Your objective = From the data underneath, reproduce exactly the stretch that begins at the line with "69165 rosen pinio" and ends after the line with "total: 3696.41 -> 4188.76".

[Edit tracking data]
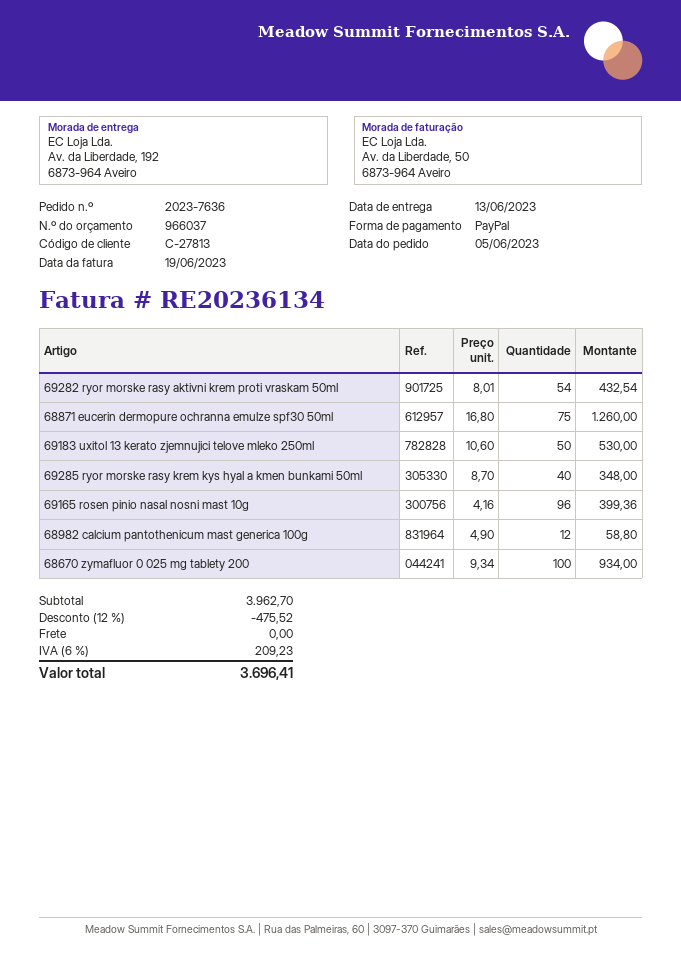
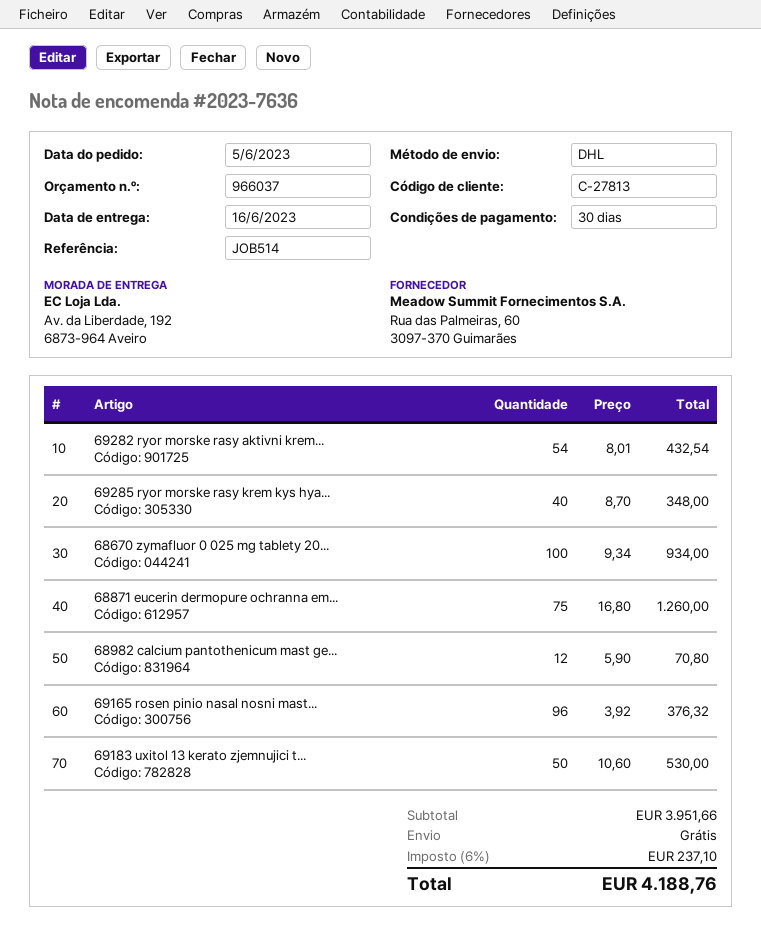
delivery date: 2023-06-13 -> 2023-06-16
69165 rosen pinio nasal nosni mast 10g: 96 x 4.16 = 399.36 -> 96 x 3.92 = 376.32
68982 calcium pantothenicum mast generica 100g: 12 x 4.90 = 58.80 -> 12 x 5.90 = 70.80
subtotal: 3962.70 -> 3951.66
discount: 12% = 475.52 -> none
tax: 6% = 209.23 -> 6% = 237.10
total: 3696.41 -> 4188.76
==
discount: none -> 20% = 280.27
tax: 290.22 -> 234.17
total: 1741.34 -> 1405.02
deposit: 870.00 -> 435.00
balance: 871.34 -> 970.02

Exercise solution =
69165 rosen pinio nasal nosni mast 10g: 96 x 4.16 = 399.36 -> 96 x 3.92 = 376.32
68982 calcium pantothenicum mast generica 100g: 12 x 4.90 = 58.80 -> 12 x 5.90 = 70.80
subtotal: 3962.70 -> 3951.66
discount: 12% = 475.52 -> none
tax: 6% = 209.23 -> 6% = 237.10
total: 3696.41 -> 4188.76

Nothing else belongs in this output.